About this exercise: Determine the number of lines below that contain the string "inscription", and state only that number.

Records provided:
*** Block opens ***

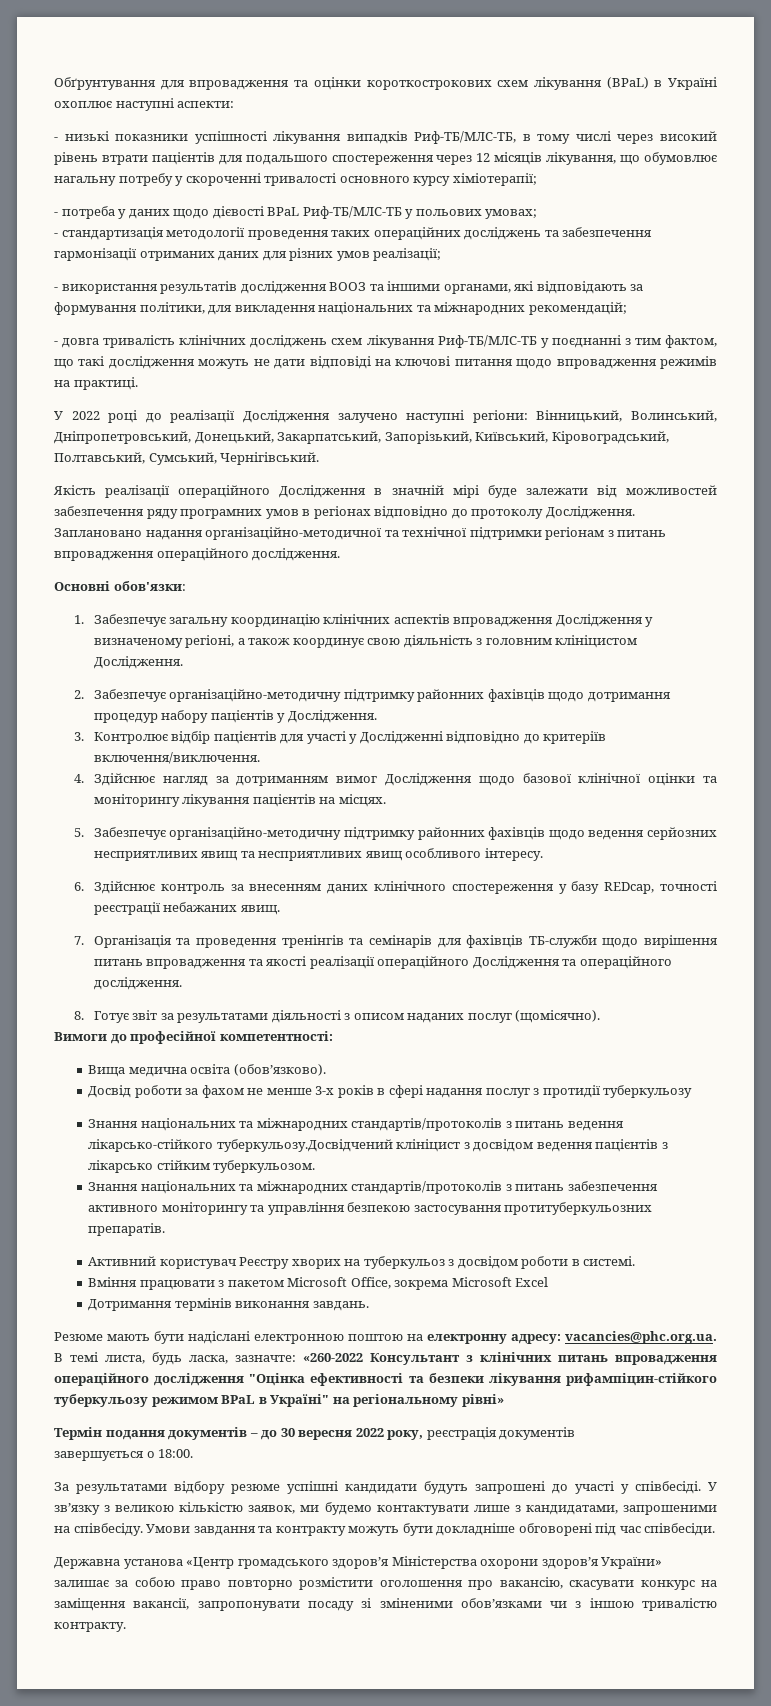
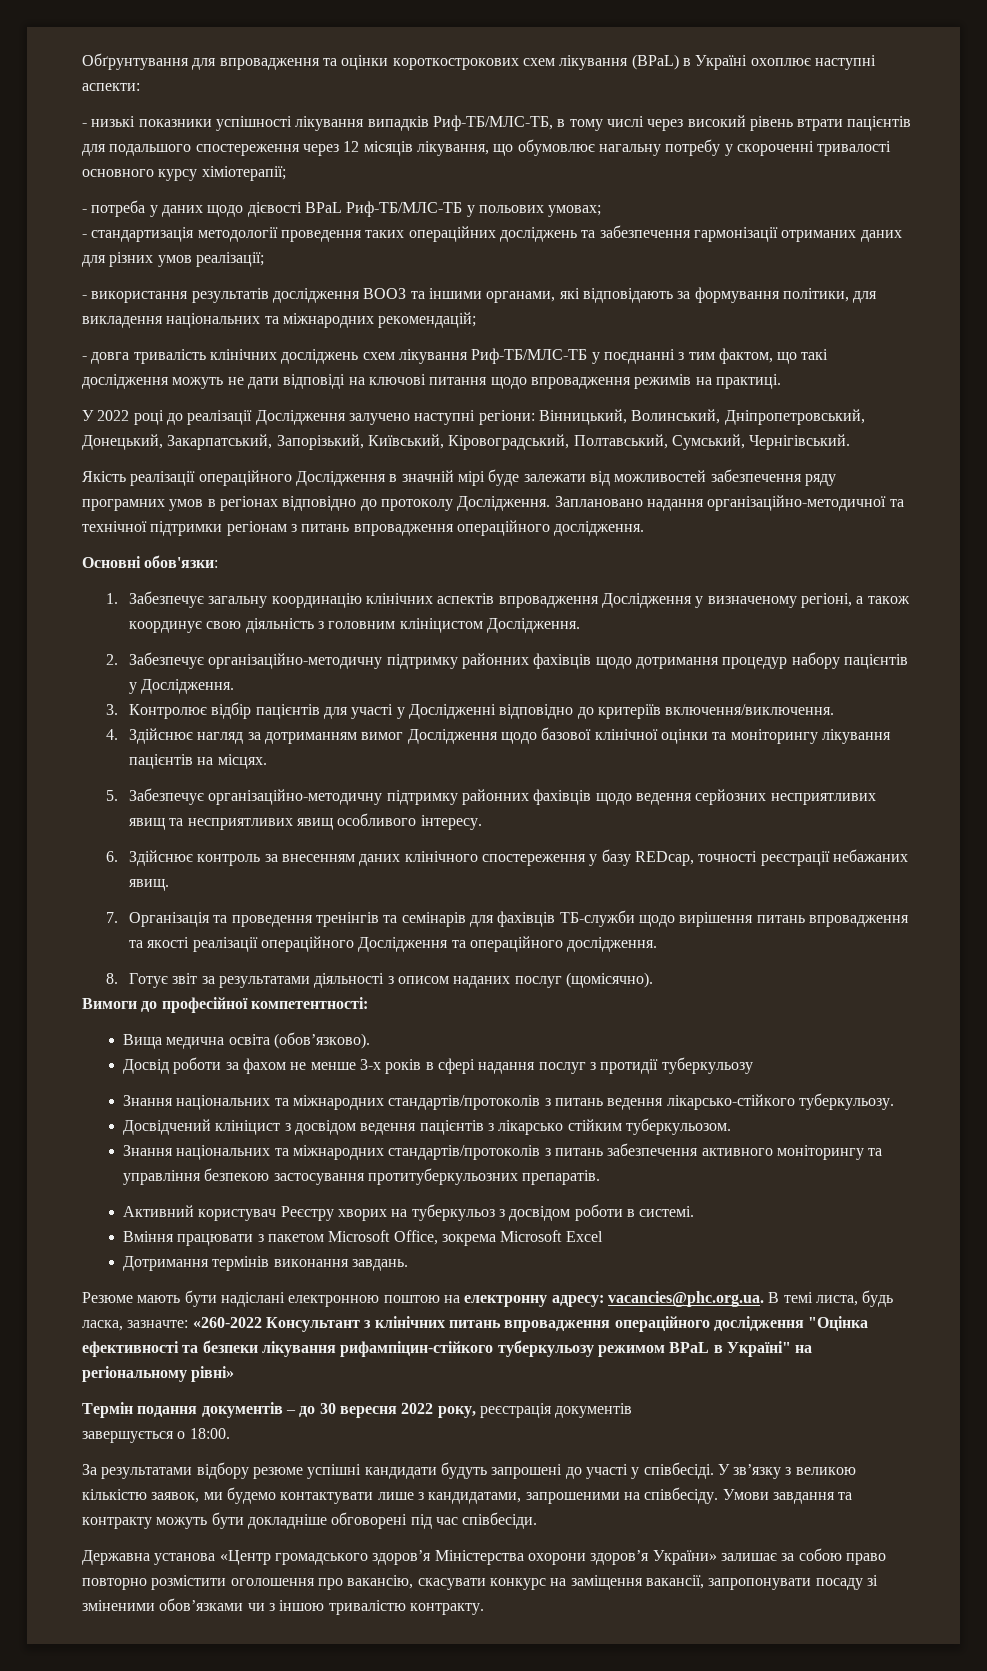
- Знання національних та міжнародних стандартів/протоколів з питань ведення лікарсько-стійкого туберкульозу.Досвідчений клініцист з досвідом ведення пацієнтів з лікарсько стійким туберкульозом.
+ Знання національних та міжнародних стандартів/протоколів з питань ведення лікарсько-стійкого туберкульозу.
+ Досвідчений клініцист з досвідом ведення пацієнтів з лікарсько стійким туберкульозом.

*** Block closes ***
*** Block opens ***

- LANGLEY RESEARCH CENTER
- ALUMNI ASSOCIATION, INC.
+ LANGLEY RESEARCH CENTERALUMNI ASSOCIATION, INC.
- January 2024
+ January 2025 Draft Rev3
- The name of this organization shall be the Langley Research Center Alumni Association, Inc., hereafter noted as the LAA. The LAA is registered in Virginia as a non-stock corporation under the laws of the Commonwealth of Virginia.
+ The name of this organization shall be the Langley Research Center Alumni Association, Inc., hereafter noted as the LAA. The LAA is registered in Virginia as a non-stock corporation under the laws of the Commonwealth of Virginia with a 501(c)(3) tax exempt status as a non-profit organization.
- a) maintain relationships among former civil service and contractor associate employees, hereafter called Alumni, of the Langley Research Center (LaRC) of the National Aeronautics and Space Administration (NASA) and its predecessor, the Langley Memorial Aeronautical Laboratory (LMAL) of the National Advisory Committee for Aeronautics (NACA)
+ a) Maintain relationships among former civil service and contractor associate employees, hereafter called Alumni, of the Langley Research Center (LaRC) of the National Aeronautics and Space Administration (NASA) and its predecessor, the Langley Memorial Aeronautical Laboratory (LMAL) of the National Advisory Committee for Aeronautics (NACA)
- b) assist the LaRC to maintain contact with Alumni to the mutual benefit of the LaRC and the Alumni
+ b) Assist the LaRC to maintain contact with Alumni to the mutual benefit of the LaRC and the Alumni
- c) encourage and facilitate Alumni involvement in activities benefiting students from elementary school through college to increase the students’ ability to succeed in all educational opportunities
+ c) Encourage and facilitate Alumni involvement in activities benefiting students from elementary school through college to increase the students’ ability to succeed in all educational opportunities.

*** Block closes ***
*** Block opens ***

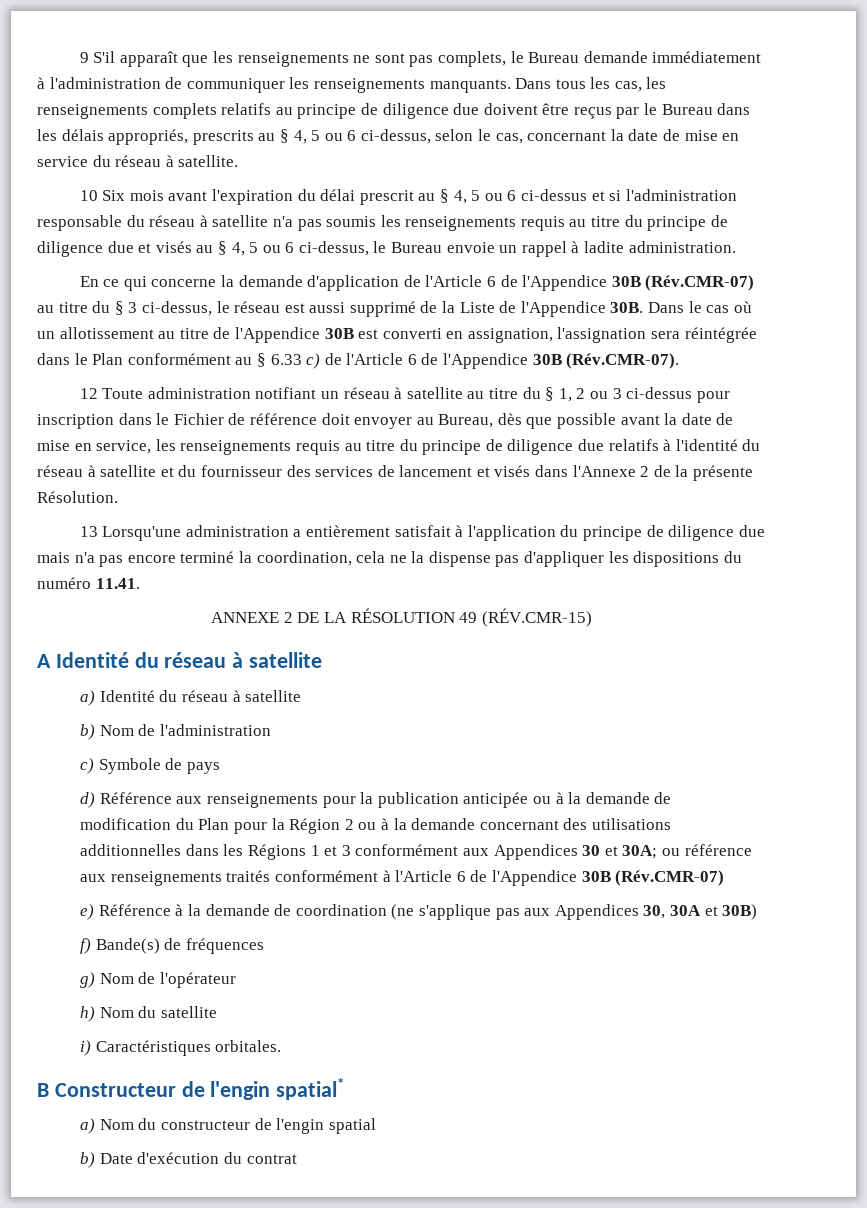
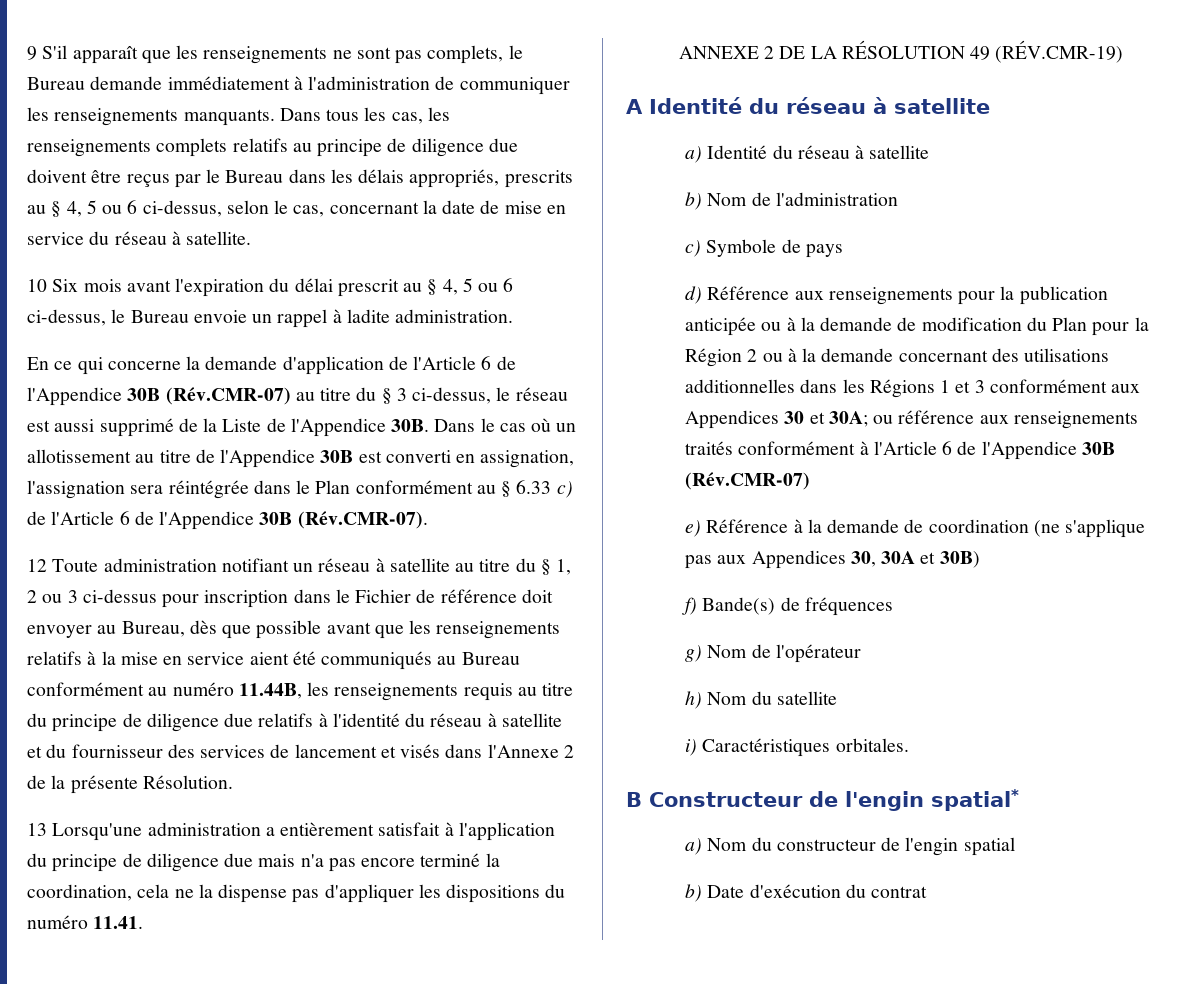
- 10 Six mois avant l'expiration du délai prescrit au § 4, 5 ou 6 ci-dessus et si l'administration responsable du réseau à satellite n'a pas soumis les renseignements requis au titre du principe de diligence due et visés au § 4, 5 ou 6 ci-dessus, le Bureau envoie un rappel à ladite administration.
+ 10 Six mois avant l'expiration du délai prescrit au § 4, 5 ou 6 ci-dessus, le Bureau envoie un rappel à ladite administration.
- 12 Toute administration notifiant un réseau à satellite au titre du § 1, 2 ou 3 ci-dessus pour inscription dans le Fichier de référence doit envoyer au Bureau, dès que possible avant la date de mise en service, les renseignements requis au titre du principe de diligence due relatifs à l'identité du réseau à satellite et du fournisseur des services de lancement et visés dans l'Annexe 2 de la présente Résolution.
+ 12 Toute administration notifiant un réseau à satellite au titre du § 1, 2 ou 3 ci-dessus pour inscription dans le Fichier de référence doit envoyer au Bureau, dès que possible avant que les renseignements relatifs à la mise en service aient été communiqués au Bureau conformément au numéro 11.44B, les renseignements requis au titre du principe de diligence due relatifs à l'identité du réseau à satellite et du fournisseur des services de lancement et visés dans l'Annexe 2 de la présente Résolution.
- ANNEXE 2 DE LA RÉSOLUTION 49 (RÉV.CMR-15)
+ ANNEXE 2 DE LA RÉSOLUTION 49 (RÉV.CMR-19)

*** Block closes ***

Output for this task: 2